Work to complete:
Repeat the following lines exactly and nothing else: the line containing "discount: 17.54 -> 70.36" and each line after it through the end of the listing.

----------------------------------------

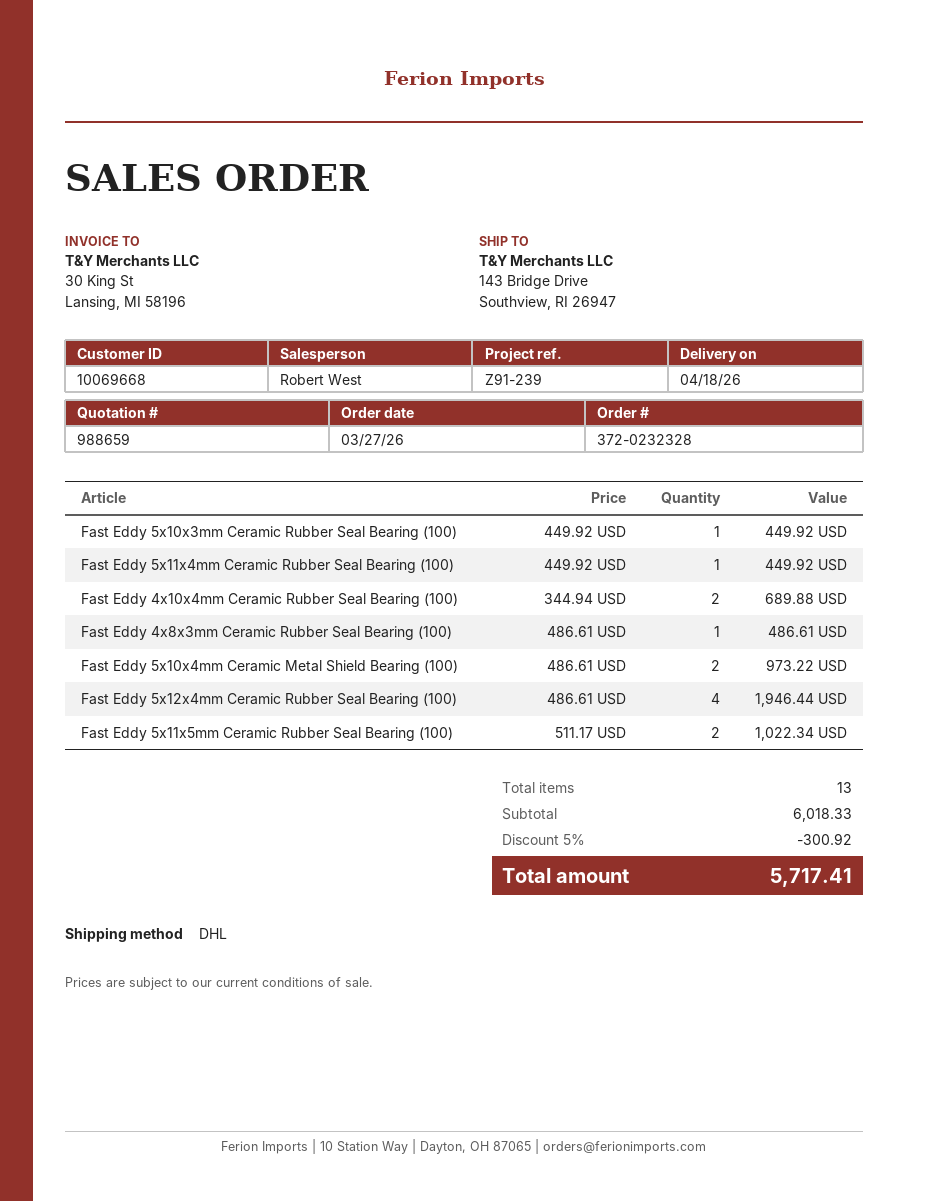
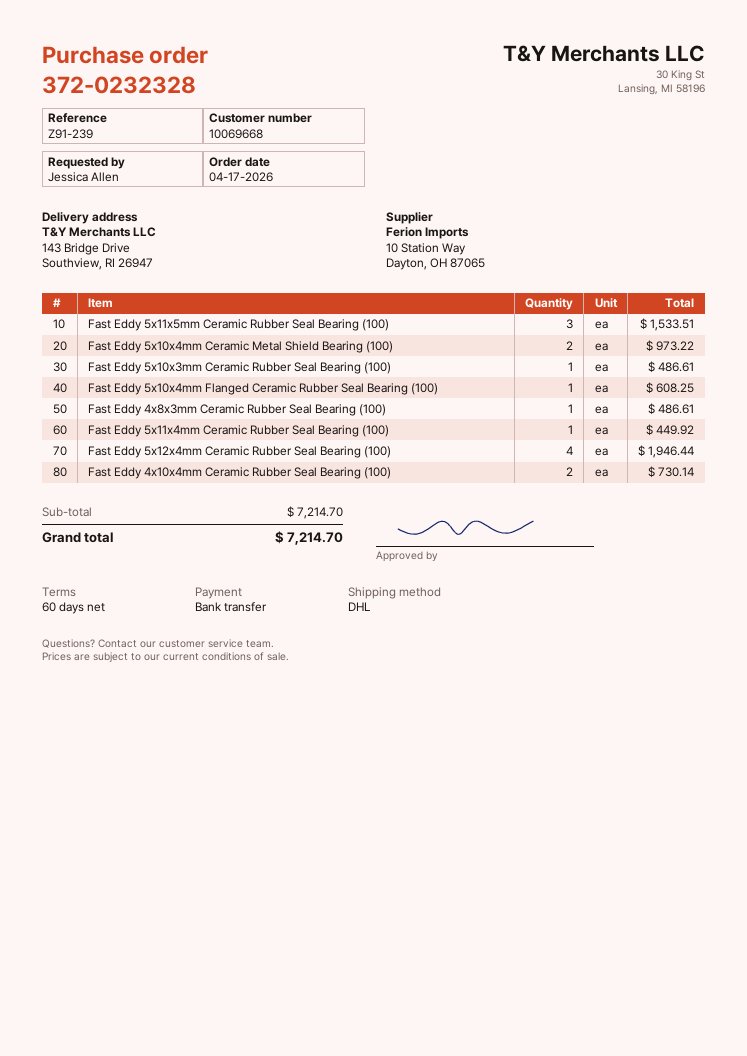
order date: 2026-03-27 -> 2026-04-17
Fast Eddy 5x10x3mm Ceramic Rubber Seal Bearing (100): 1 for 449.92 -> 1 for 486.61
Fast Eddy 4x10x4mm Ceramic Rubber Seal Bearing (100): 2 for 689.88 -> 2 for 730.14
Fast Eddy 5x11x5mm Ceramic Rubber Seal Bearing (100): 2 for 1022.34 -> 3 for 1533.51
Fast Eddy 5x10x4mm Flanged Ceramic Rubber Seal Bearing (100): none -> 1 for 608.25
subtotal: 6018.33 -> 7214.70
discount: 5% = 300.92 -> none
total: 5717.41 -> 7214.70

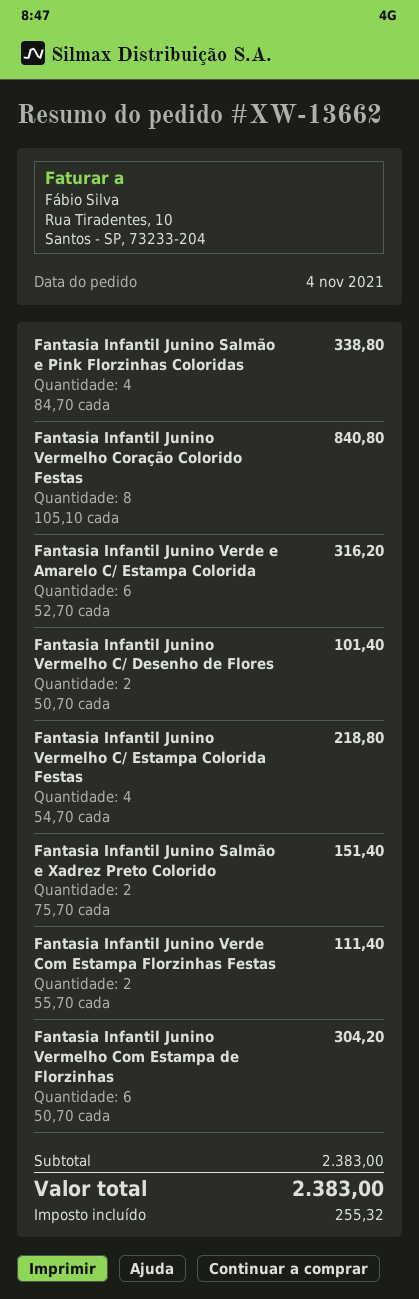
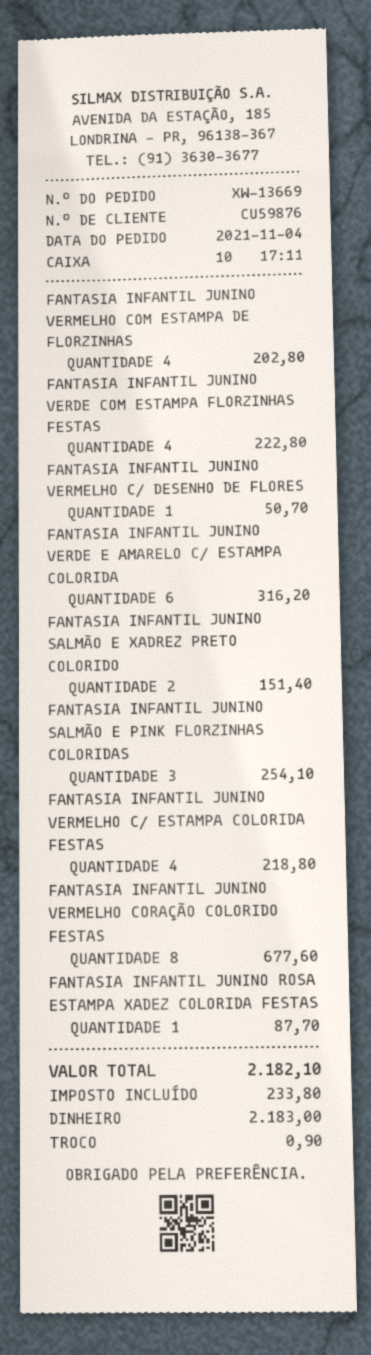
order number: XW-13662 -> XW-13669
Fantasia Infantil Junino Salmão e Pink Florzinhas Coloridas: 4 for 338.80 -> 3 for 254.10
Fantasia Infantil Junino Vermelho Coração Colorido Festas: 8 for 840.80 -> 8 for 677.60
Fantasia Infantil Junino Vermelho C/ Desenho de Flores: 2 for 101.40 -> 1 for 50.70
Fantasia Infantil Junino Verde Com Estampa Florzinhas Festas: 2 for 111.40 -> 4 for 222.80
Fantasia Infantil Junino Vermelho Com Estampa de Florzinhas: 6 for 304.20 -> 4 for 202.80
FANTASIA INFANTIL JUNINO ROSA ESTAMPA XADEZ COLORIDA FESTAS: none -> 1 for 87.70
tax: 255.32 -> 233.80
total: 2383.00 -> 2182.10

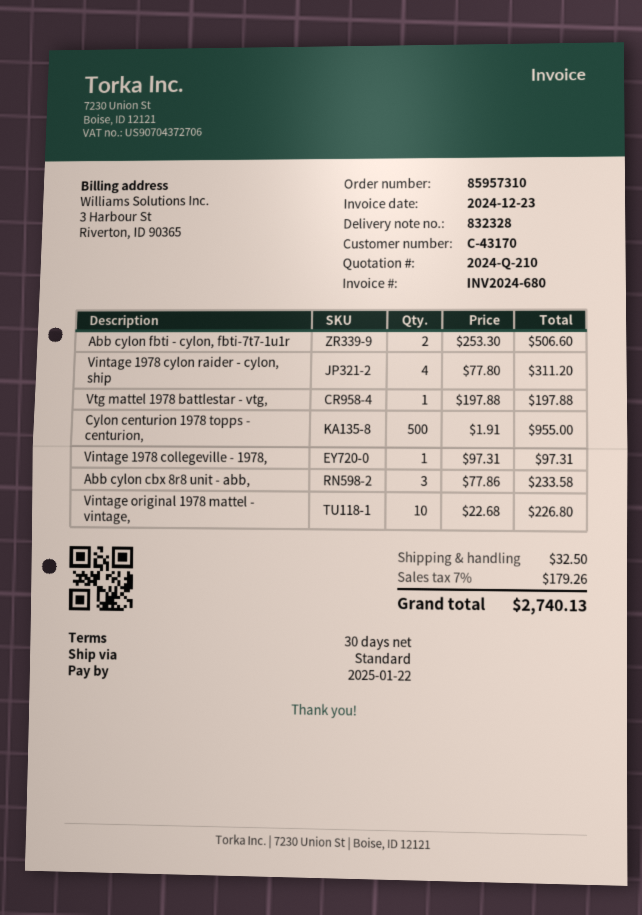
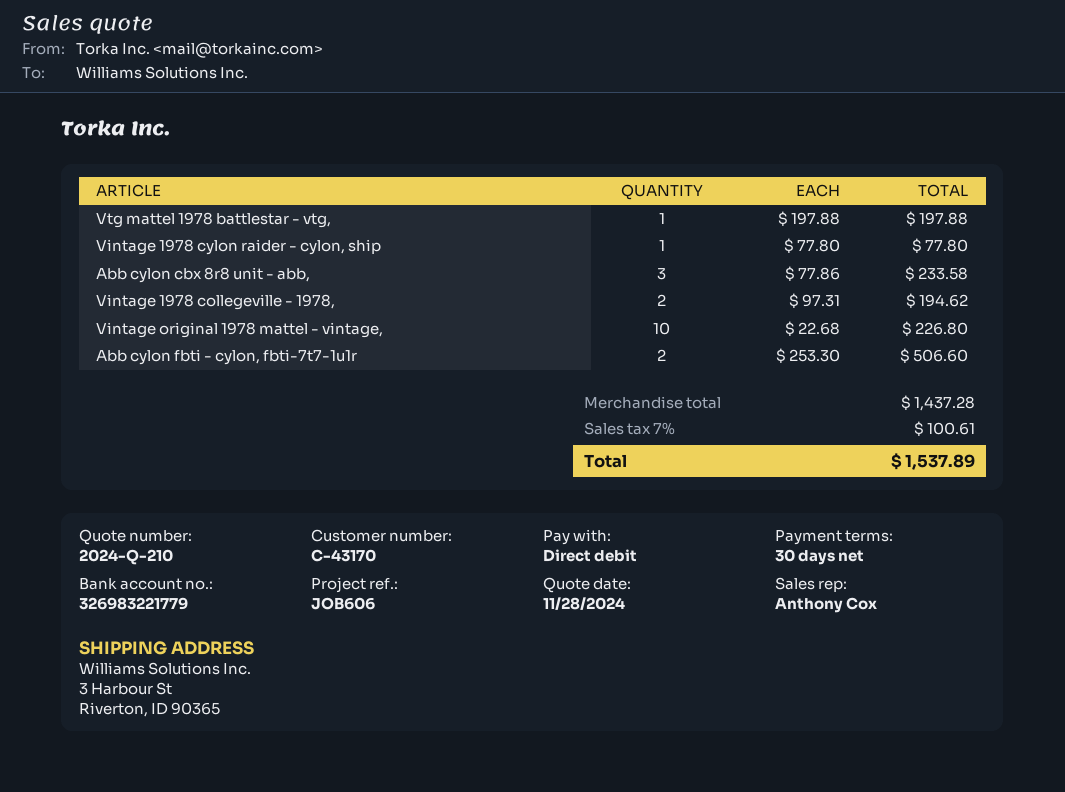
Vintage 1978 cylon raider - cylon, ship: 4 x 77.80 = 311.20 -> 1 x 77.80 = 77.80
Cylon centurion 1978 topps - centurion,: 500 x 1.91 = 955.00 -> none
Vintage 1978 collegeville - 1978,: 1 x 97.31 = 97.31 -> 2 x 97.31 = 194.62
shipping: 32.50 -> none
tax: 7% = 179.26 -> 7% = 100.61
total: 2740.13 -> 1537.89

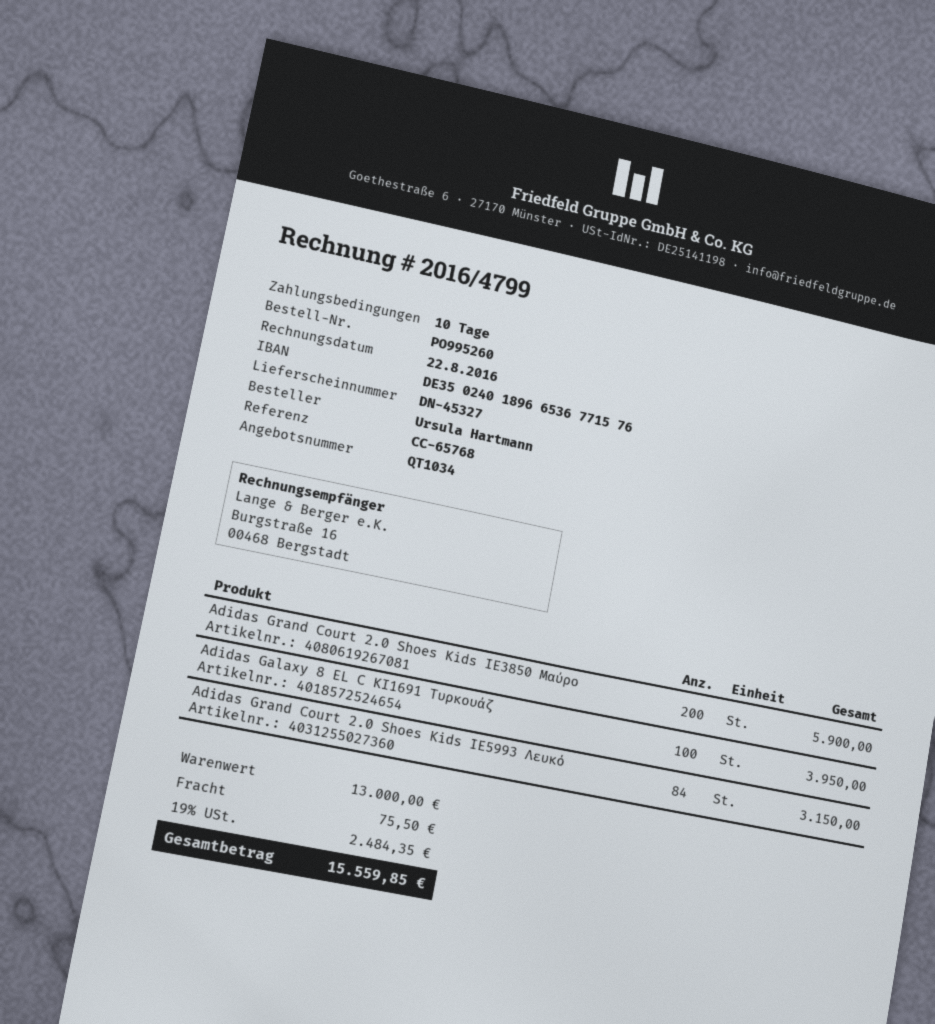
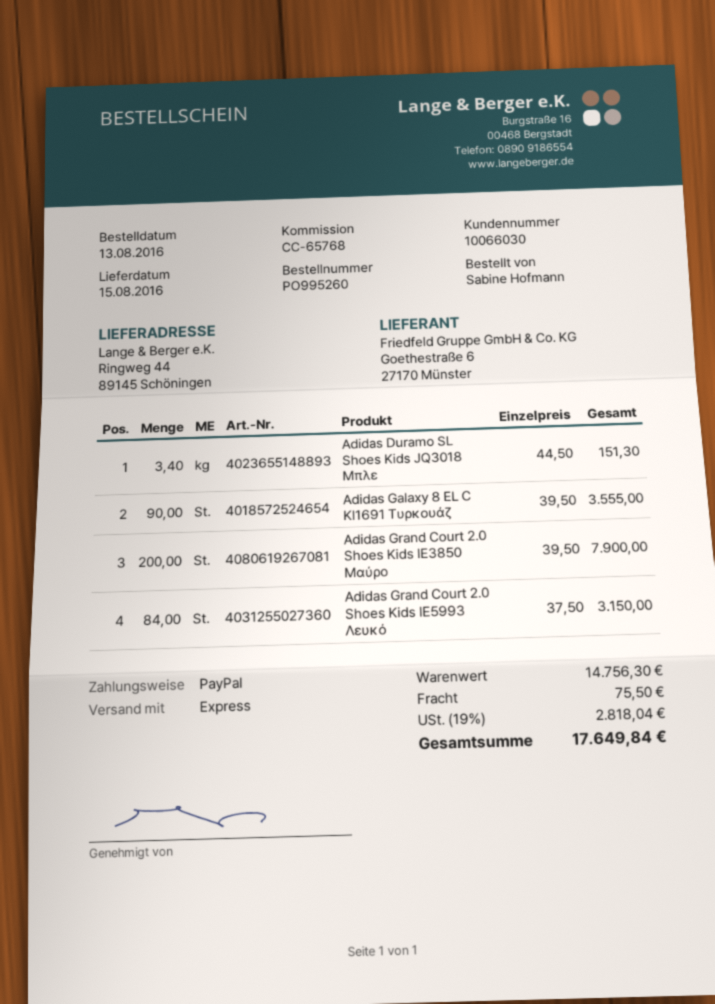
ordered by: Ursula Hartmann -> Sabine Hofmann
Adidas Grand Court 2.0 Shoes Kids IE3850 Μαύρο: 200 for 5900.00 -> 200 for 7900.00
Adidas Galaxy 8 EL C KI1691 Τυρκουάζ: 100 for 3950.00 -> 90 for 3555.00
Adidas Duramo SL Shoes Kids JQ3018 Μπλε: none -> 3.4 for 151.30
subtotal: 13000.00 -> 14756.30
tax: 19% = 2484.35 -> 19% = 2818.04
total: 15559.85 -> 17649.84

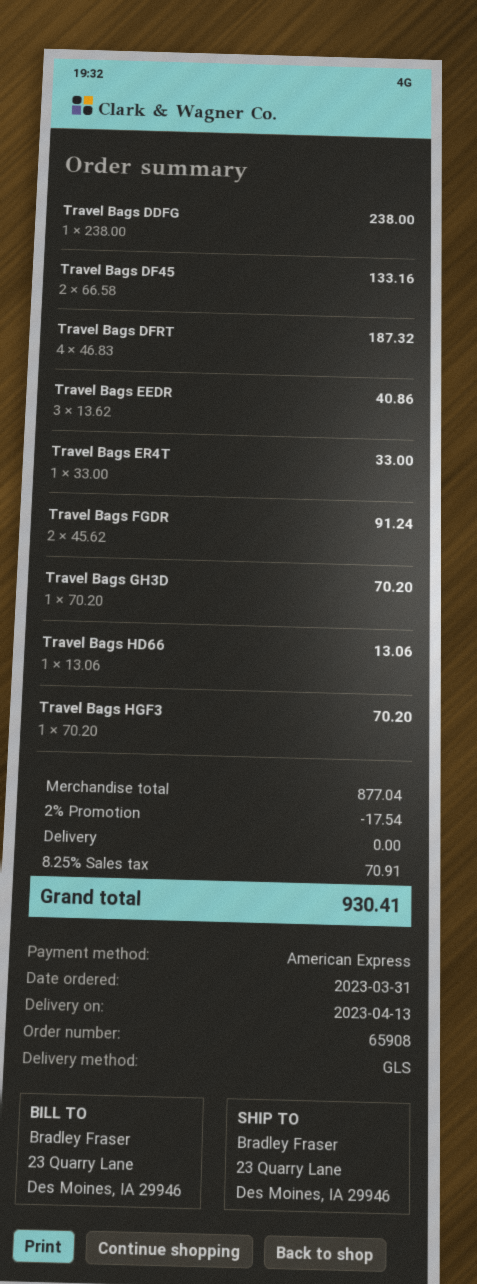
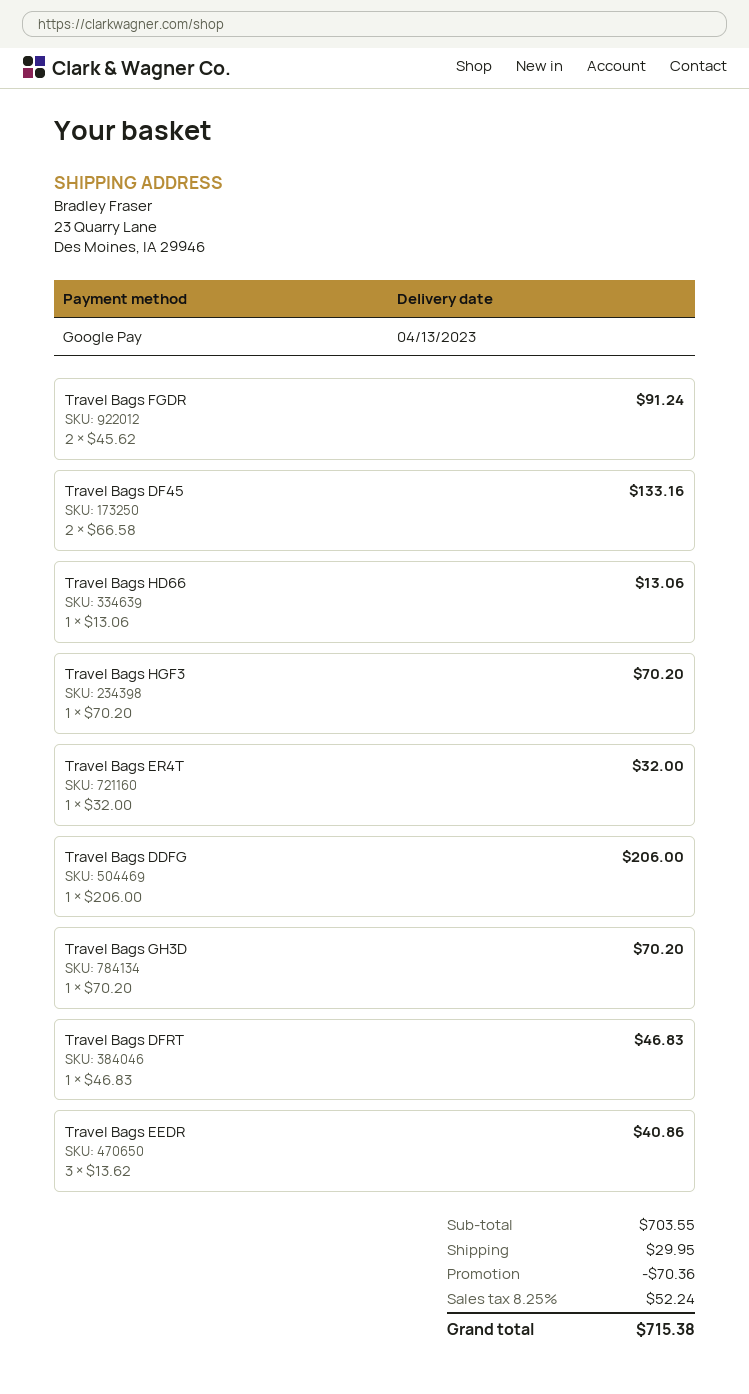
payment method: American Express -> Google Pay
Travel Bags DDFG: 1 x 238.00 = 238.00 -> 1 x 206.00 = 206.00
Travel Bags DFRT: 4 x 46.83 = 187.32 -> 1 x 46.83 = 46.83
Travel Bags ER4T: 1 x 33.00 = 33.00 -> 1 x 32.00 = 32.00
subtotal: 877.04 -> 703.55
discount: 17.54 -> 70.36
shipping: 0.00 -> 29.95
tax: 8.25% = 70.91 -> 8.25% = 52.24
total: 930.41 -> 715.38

----------------------------------------

Exercise response:
discount: 17.54 -> 70.36
shipping: 0.00 -> 29.95
tax: 8.25% = 70.91 -> 8.25% = 52.24
total: 930.41 -> 715.38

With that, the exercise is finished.